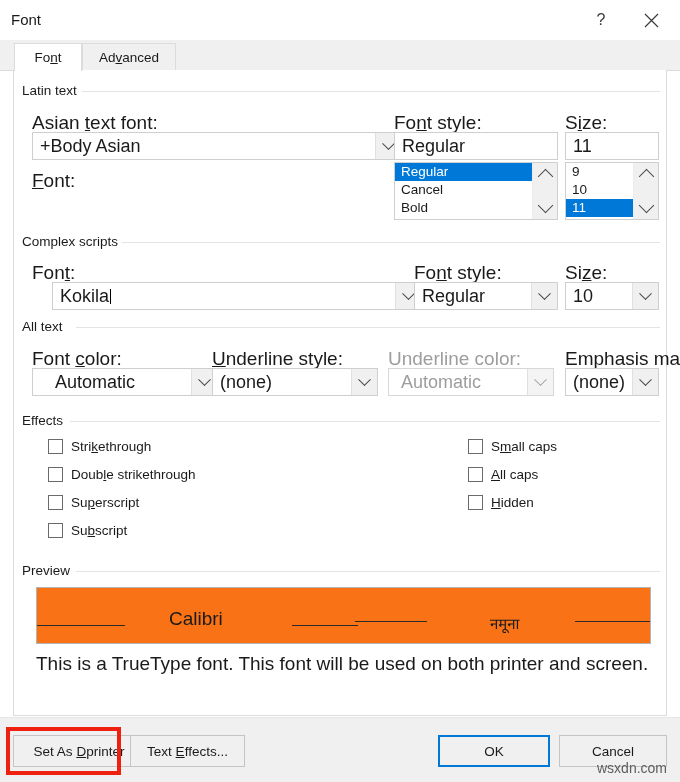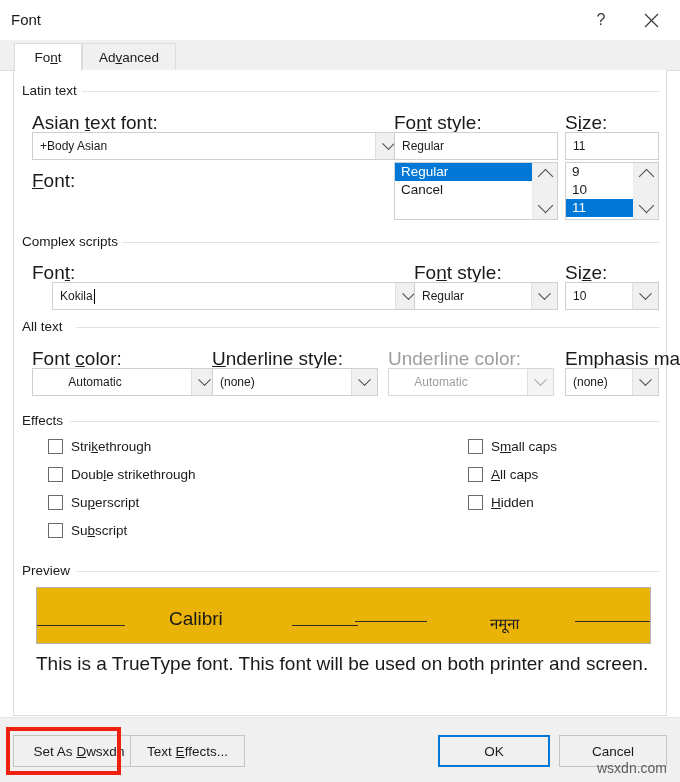--- a/index.html
+++ b/index.html
@@ -99,7 +99,7 @@
   .combo .val {
     flex: 1; display: flex; align-items: center;
     padding-left: 7px;
-    font-size: 12px; color: #1a1a1a;
+    font-size: 18px; color: #1a1a1a;
     white-space: nowrap; overflow: hidden;
   }
   .combo .val.center { justify-content: center; padding-left: 0; padding-right: 34px; }

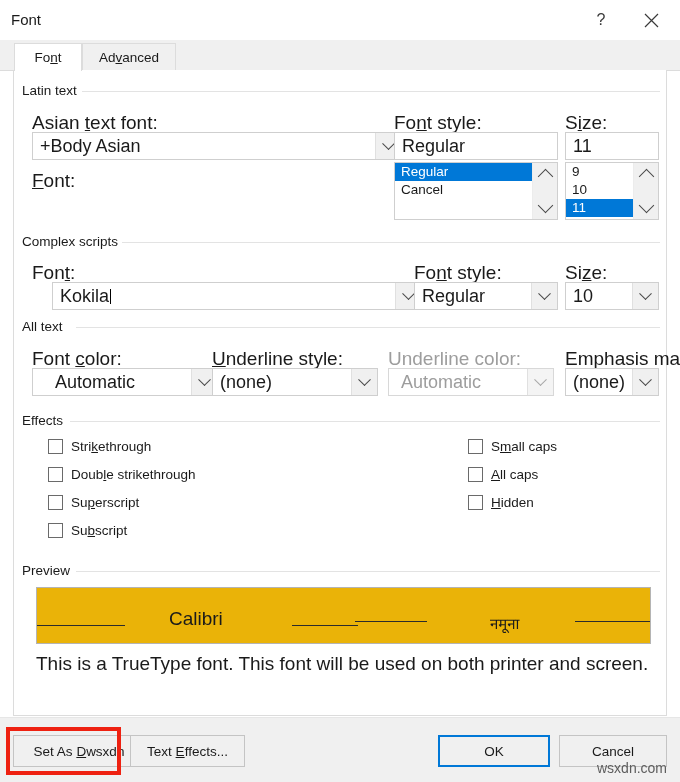--- a/index.html
+++ b/index.html
@@ -284,6 +284,7 @@
       <div class="items">
         <div class="item sel">Regular</div>
         <div class="item">Cancel</div>
+        <div class="item">Bold</div>
       </div>
       <div class="sbar">
         <i class="sb-up"></i>

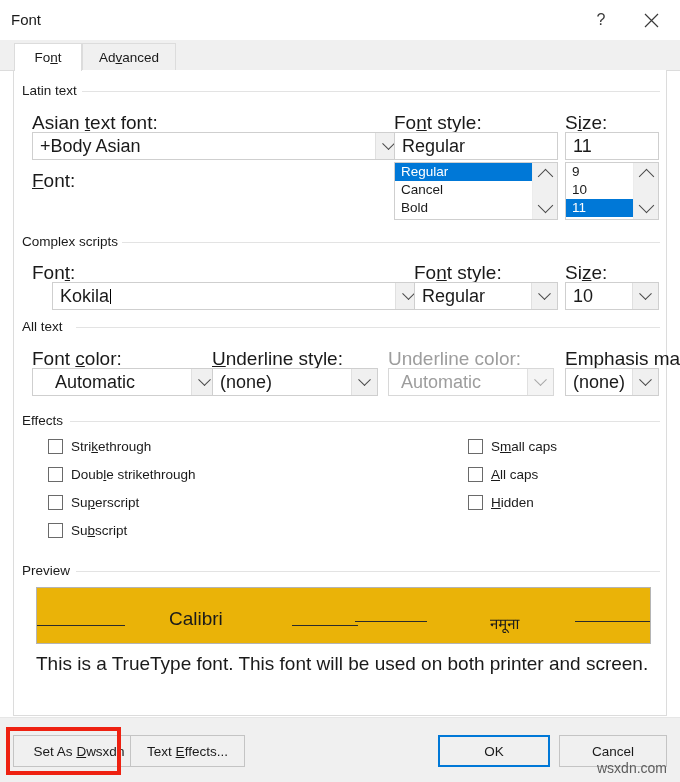--- a/index.html
+++ b/index.html
@@ -186,7 +186,7 @@
   .preview-box {
     position: absolute;
     border: 1px solid #b4b4b4;
-    background: #eab308;
+    background: #f97316;
     overflow: hidden;
   }
   .pv-line {

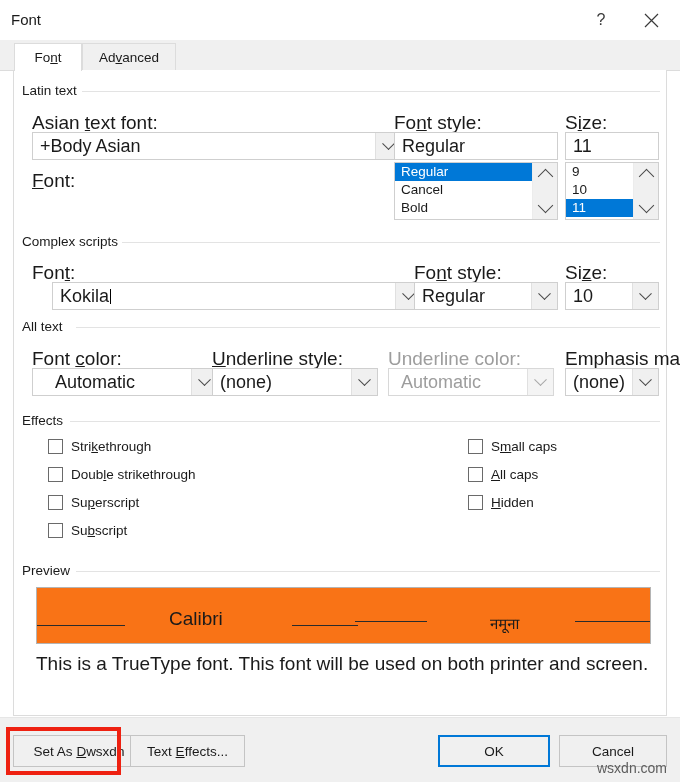--- a/index.html
+++ b/index.html
@@ -423,7 +423,7 @@
 
   <div class="footer">
     <div class="btn" style="left:13px; top:17px; width:132px; height:32px;">
-      <span><span>Set As </span><u>D</u><span>wsxdn</span></span>
+      <span><span>Set As </span><u>D</u><span>printer</span></span>
     </div>
     <div class="btn" style="left:130px; top:17px; width:115px; height:32px;">
       <span><span>Text </span><u>E</u><span>ffects...</span></span>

:::

§ **EXERCISE AIM**: Filter the lines above, keeping each one that contains the string "hidden".

§ **SOLUTION**:
     white-space: nowrap; overflow: hidden;
     overflow: hidden;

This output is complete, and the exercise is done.